#### REQUIRED ACTION
Transcribe the records word for word, beginning with the first line and ending with the line that contains "[137,676,173,686] // NOTE: |"; include nothing else.

RECORD SET START

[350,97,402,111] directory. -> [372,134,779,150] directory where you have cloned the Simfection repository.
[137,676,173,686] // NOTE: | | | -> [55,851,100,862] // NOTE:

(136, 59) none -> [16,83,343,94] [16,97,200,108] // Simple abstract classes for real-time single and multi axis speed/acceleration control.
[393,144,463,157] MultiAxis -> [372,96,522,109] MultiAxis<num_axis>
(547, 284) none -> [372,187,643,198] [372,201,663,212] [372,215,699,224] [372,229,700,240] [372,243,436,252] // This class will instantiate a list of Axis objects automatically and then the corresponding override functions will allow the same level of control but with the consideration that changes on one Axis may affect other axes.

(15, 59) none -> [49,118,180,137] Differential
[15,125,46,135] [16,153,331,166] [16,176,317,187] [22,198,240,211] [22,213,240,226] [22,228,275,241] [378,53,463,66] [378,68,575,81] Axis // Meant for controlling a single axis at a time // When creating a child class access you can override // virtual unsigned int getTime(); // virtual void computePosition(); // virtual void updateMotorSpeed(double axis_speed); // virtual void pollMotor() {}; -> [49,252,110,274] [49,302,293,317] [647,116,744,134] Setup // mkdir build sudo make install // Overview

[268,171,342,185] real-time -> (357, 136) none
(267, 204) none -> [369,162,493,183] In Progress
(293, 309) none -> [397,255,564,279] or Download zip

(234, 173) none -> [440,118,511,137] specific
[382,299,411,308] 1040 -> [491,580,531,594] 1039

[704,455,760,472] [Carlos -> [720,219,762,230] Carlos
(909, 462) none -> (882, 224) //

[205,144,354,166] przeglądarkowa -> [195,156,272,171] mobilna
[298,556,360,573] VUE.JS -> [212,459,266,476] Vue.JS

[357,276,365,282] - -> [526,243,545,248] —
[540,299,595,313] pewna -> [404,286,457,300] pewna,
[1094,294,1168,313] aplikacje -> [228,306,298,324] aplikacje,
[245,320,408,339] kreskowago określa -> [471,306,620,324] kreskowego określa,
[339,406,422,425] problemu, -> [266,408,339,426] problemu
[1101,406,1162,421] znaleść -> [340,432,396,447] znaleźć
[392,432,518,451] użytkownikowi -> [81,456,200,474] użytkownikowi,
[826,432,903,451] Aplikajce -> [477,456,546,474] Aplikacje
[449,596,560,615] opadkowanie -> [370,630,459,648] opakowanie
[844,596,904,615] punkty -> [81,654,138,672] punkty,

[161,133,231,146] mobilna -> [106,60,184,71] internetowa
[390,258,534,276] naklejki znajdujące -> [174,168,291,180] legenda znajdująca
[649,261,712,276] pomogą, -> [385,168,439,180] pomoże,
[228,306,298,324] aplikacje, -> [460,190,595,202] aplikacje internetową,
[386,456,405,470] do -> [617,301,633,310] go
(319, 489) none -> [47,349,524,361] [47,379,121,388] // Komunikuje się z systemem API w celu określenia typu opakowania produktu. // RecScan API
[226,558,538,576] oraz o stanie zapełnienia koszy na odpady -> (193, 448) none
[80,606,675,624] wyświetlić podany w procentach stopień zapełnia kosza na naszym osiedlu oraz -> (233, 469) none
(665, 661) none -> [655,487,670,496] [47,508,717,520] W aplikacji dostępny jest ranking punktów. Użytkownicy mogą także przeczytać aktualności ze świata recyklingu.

RECORD SET END

#### ANSWER SPACE
[350,97,402,111] directory. -> [372,134,779,150] directory where you have cloned the Simfection repository.
[137,676,173,686] // NOTE: | | | -> [55,851,100,862] // NOTE:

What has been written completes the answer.